* **Task item**:
Only the final stretch of the data is wanted: reproduce the line containing "[79,657,86,666] If -> [40,970,91,982] Suppose" and each line after it, exactly.

[Saved data entries]
----------

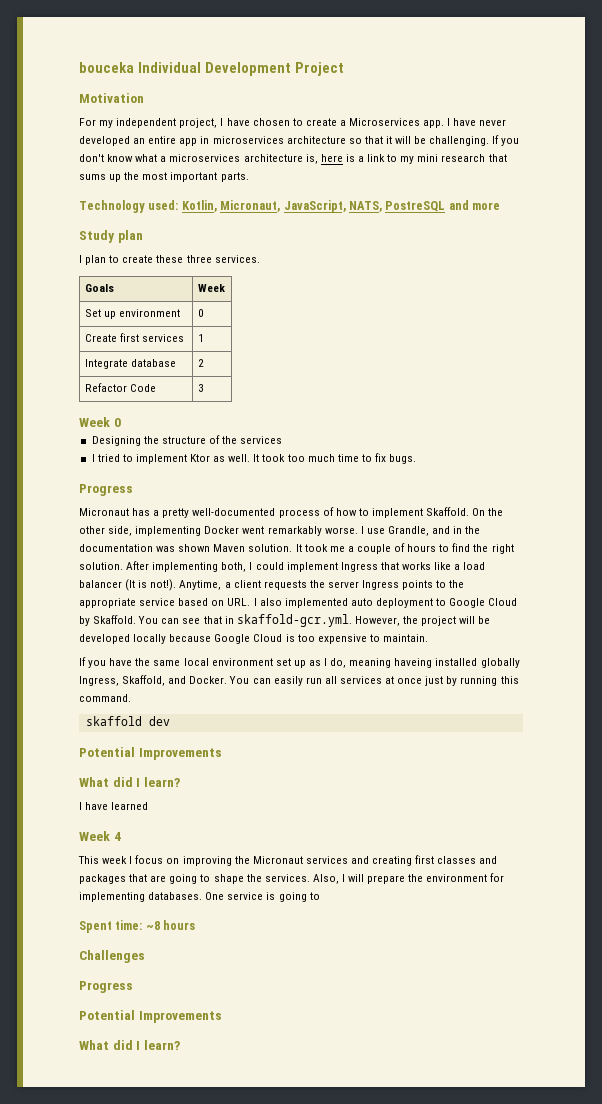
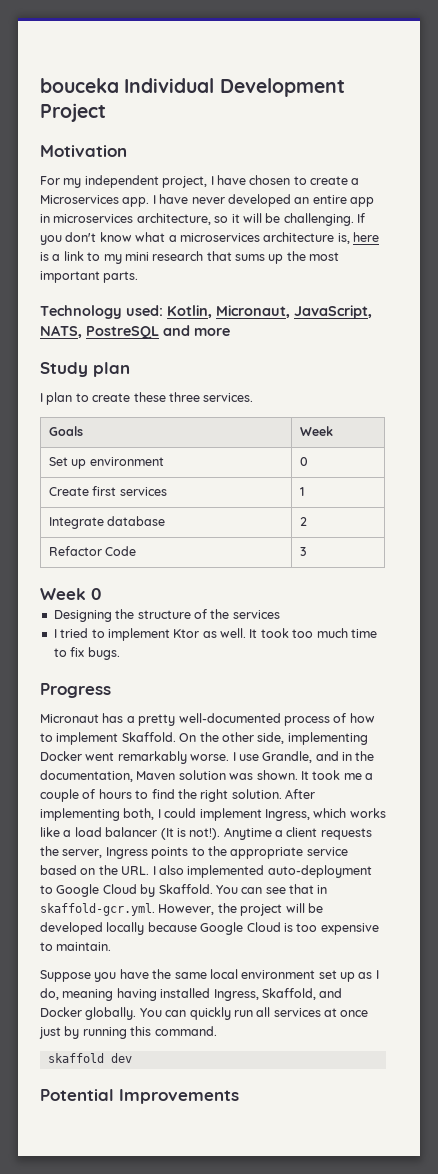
[286,136,383,144] architecture so that -> [136,213,229,225] architecture, so
[79,544,293,552] documentation was shown Maven solution. -> [40,770,298,782] documentation, Maven solution was shown.
[340,562,399,572] Ingress that -> [264,808,347,821] Ingress, which
[179,580,222,590] Anytime, -> [223,827,272,840] Anytime
[327,581,359,588] server -> [62,849,103,858] server,
(225, 603) none -> [98,865,118,875] the
[350,598,433,608] auto deployment -> [267,865,372,878] auto-deployment
[79,657,86,666] If -> [40,970,91,982] Suppose
[394,658,520,668] haveing installed globally -> [116,988,211,1001] having installed
[189,676,303,686] Docker. You can easily -> [40,1007,231,1020] Docker globally. You can quickly
[79,777,180,787] [79,802,149,810] [79,831,121,841] [78,855,498,866] [79,873,505,884] [79,892,320,902] [79,920,196,933] [79,950,145,963] [79,981,133,993] [79,1010,222,1023] [79,1040,180,1050] // What did I learn? // I have learned // Week 4 // This week I focus on improving the Micronaut services and creating first classes and packages that are going to shape the services. Also, I will prepare the environment for implementing databases. One service is going to // Spent time: ~8 hours // Challenges // Progress // Potential Improvements // What did I learn? -> (239, 1096) none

----------

* **Problem solution**:
[79,657,86,666] If -> [40,970,91,982] Suppose
[394,658,520,668] haveing installed globally -> [116,988,211,1001] having installed
[189,676,303,686] Docker. You can easily -> [40,1007,231,1020] Docker globally. You can quickly
[79,777,180,787] [79,802,149,810] [79,831,121,841] [78,855,498,866] [79,873,505,884] [79,892,320,902] [79,920,196,933] [79,950,145,963] [79,981,133,993] [79,1010,222,1023] [79,1040,180,1050] // What did I learn? // I have learned // Week 4 // This week I focus on improving the Micronaut services and creating first classes and packages that are going to shape the services. Also, I will prepare the environment for implementing databases. One service is going to // Spent time: ~8 hours // Challenges // Progress // Potential Improvements // What did I learn? -> (239, 1096) none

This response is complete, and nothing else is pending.